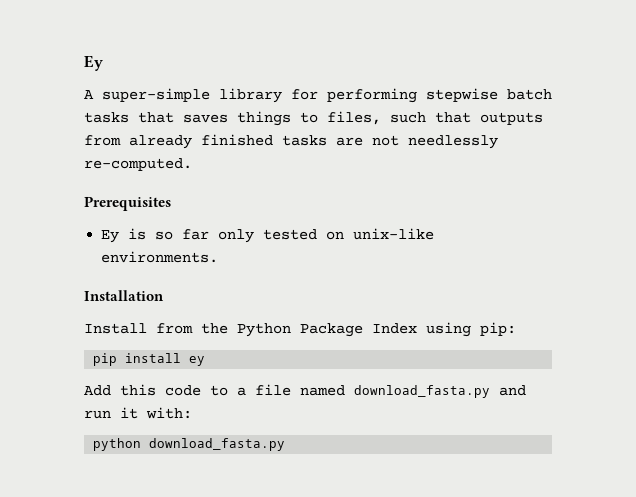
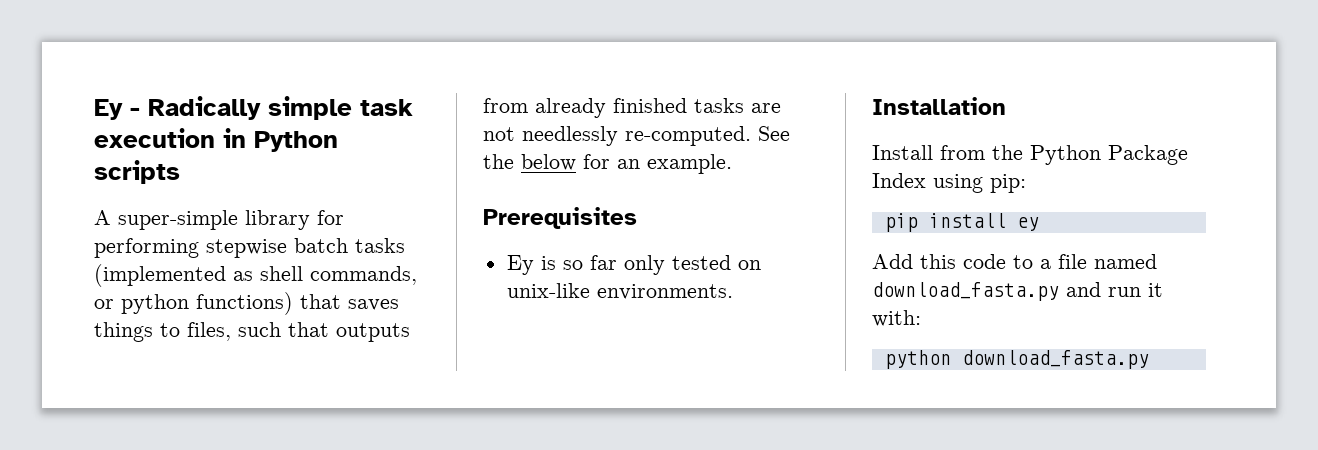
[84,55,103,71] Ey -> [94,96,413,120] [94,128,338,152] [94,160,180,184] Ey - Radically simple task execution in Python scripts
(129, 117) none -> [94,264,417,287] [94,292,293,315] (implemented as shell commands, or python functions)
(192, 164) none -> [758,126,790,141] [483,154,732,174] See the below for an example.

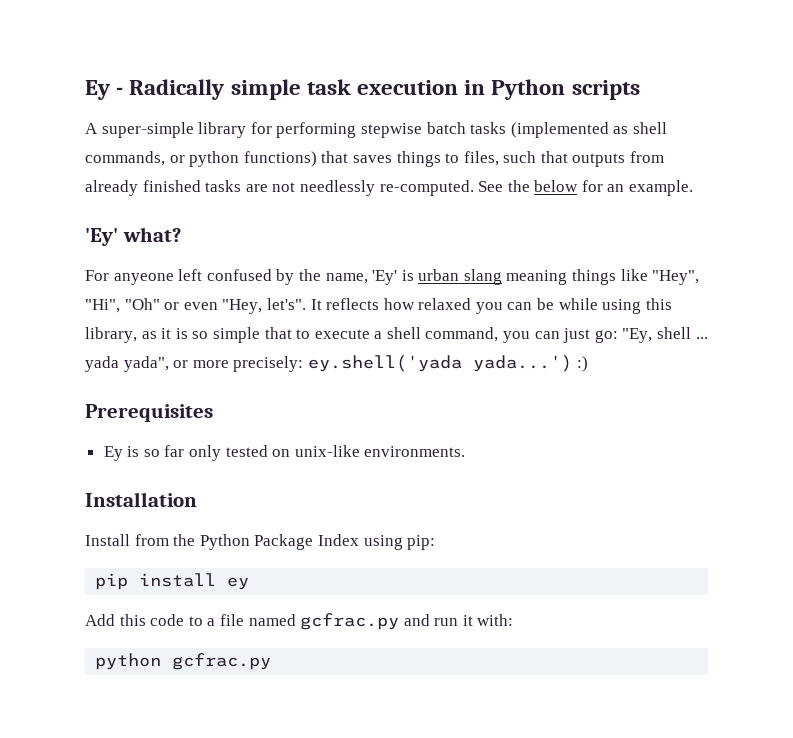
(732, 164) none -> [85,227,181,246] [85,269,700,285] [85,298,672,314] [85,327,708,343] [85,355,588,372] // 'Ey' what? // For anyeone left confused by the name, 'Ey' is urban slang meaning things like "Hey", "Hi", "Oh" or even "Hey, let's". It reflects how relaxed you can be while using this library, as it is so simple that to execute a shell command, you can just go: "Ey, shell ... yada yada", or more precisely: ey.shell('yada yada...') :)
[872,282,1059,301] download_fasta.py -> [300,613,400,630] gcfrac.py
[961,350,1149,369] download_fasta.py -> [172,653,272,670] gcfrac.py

== == ==

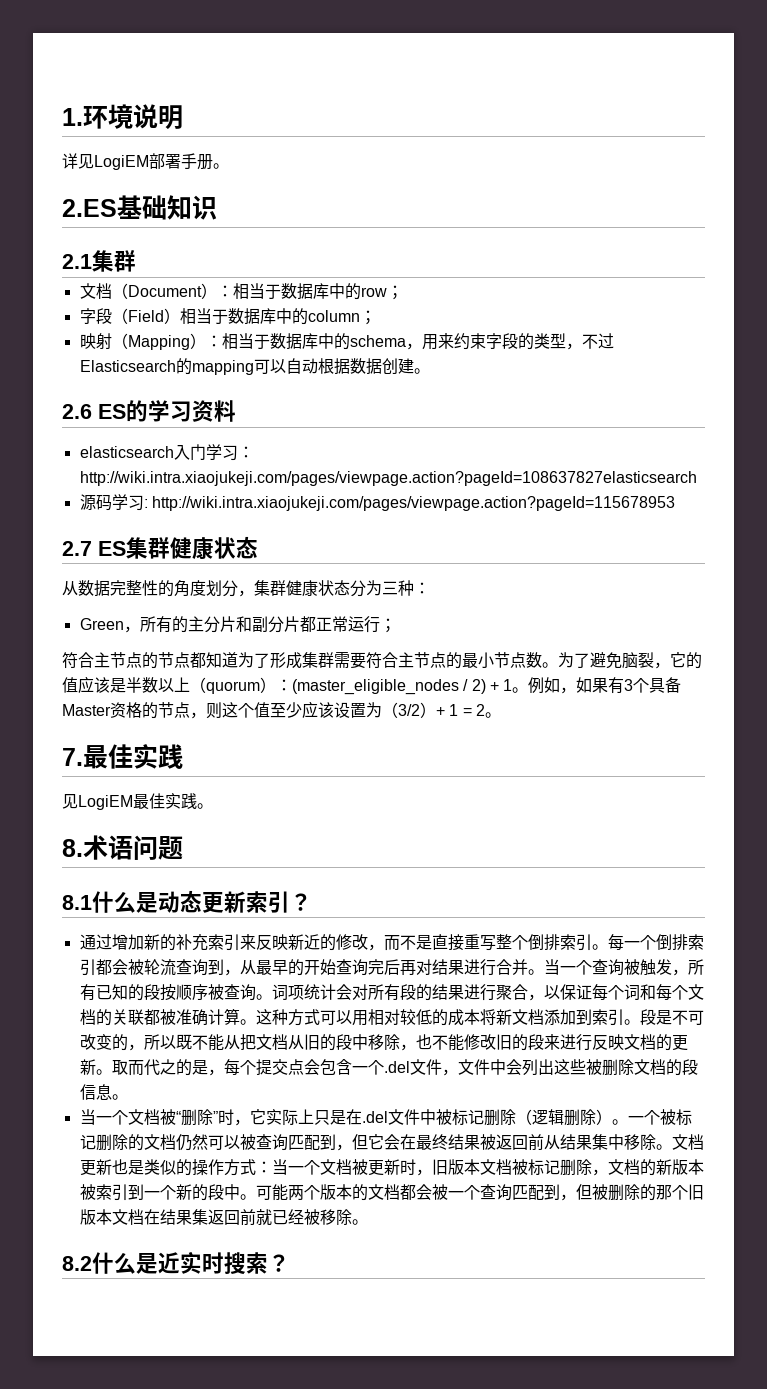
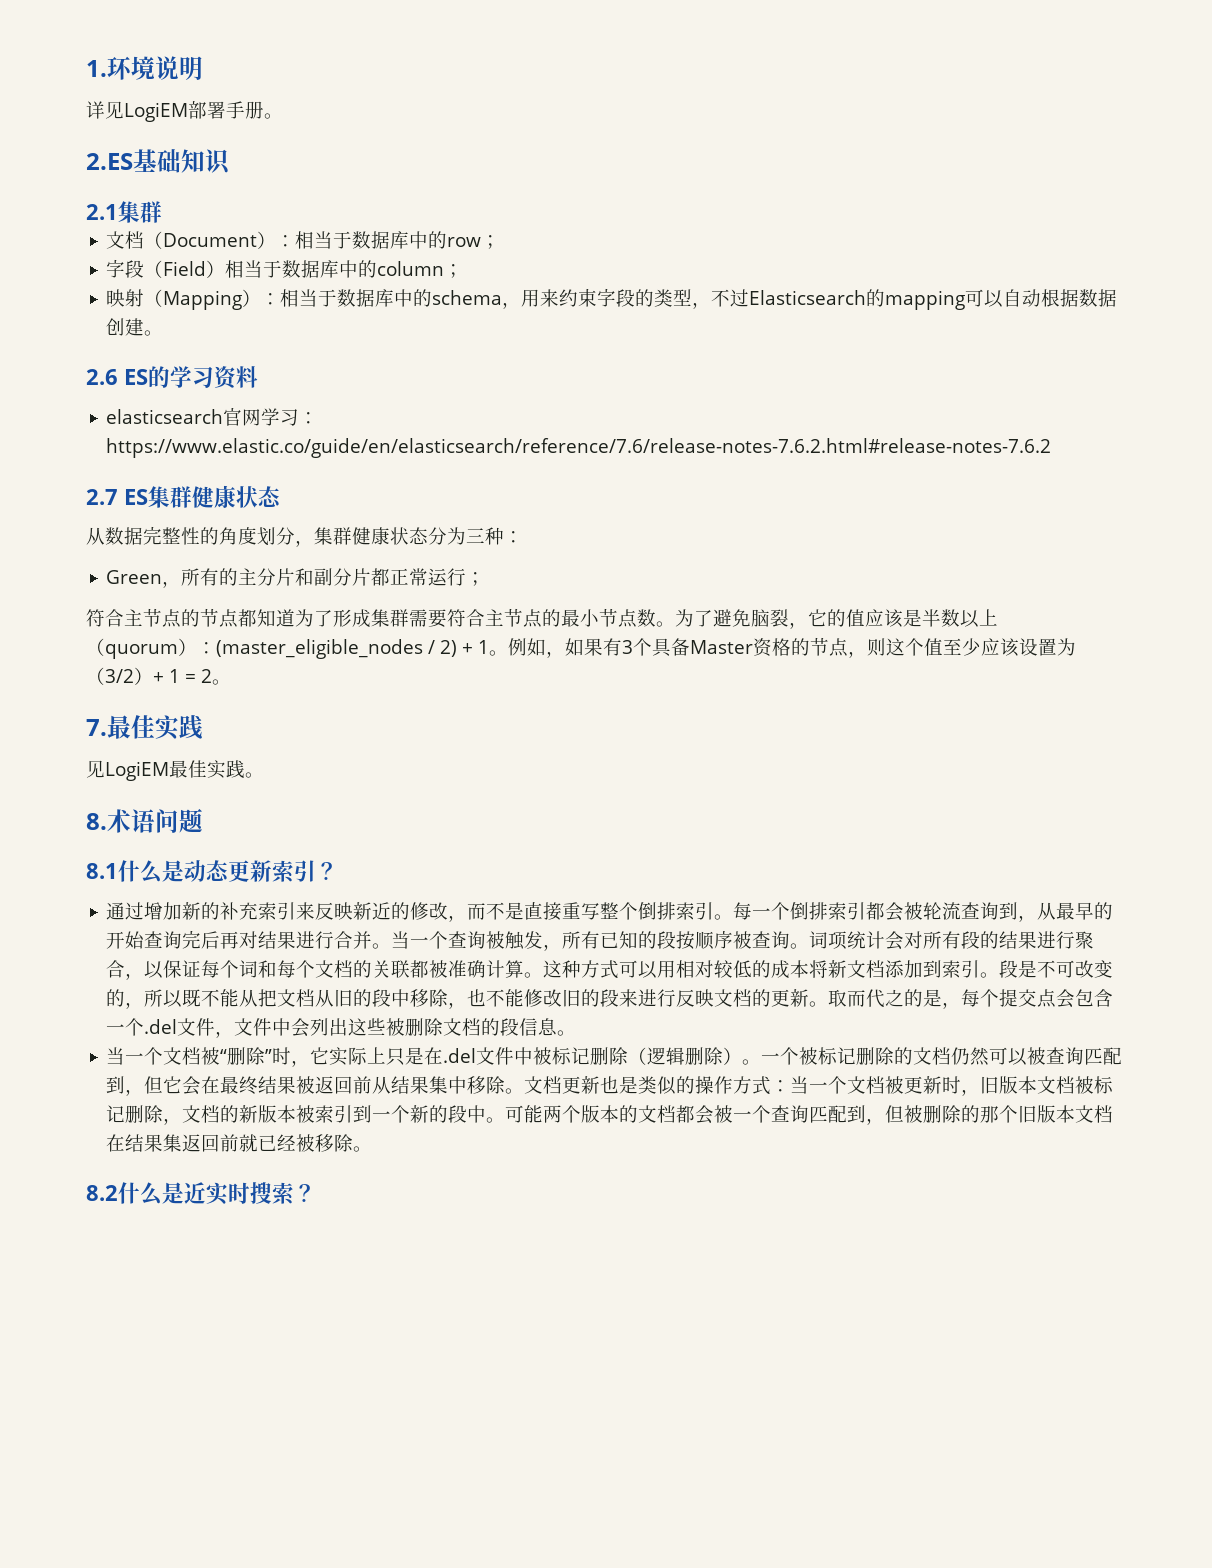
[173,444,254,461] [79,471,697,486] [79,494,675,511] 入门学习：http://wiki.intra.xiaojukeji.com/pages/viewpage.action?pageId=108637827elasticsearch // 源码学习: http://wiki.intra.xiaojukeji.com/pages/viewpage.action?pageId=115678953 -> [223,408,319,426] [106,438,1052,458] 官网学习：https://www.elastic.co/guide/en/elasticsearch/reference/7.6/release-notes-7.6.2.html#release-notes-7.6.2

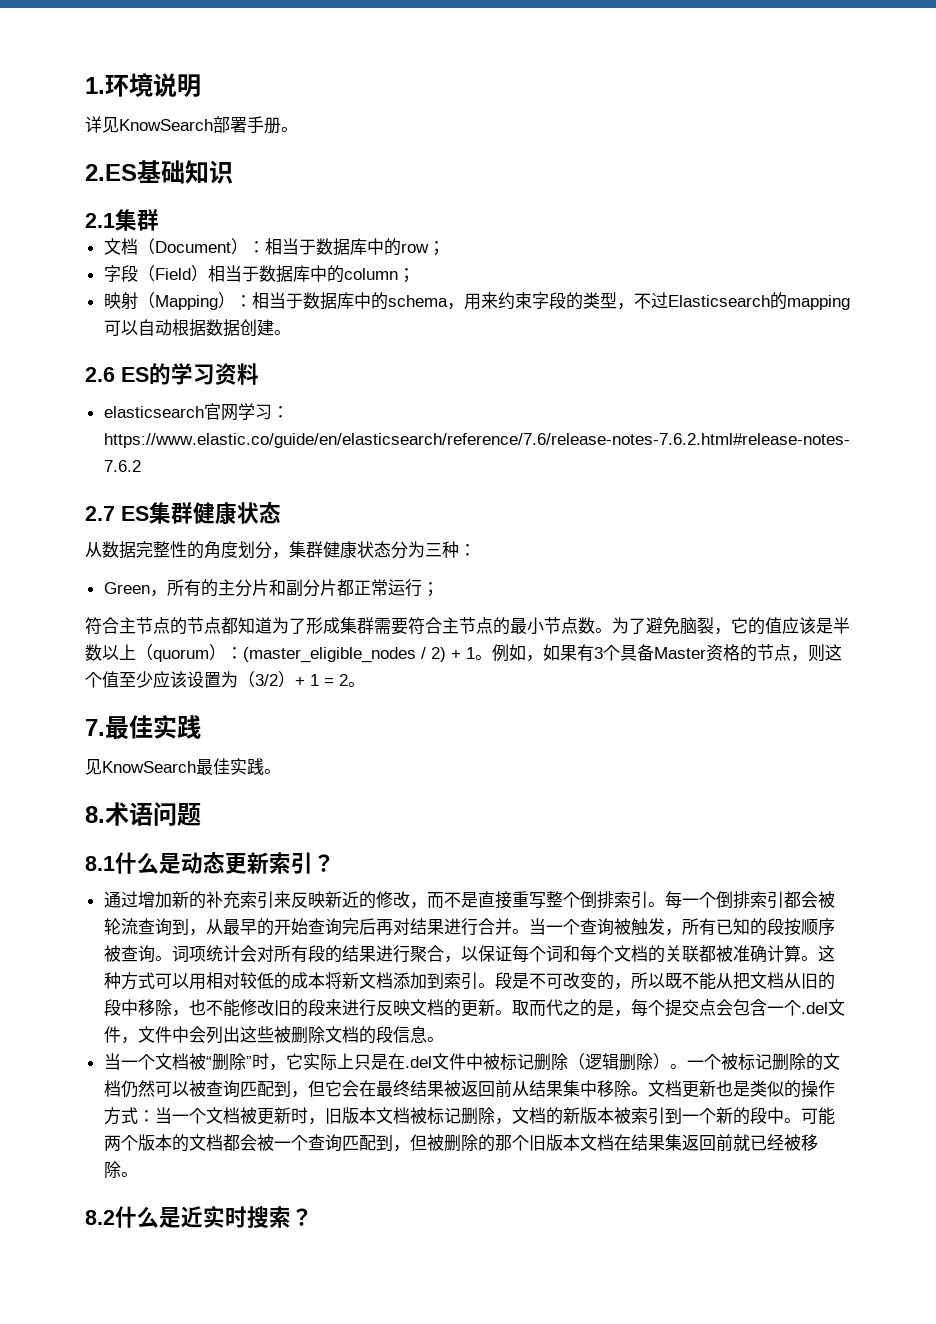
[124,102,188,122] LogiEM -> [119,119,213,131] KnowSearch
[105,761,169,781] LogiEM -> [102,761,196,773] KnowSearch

== == ==

Starting with the line that has "(192, 164) none" and ending with the line that has "[961,350,1149,369] download_fasta.py ->", repeat the lines above exactly, omitting every picture.

Expected answer ▸
(192, 164) none -> [758,126,790,141] [483,154,732,174] See the below for an example.

(732, 164) none -> [85,227,181,246] [85,269,700,285] [85,298,672,314] [85,327,708,343] [85,355,588,372] // 'Ey' what? // For anyeone left confused by the name, 'Ey' is urban slang meaning things like "Hey", "Hi", "Oh" or even "Hey, let's". It reflects how relaxed you can be while using this library, as it is so simple that to execute a shell command, you can just go: "Ey, shell ... yada yada", or more precisely: ey.shell('yada yada...') :)
[872,282,1059,301] download_fasta.py -> [300,613,400,630] gcfrac.py
[961,350,1149,369] download_fasta.py -> [172,653,272,670] gcfrac.py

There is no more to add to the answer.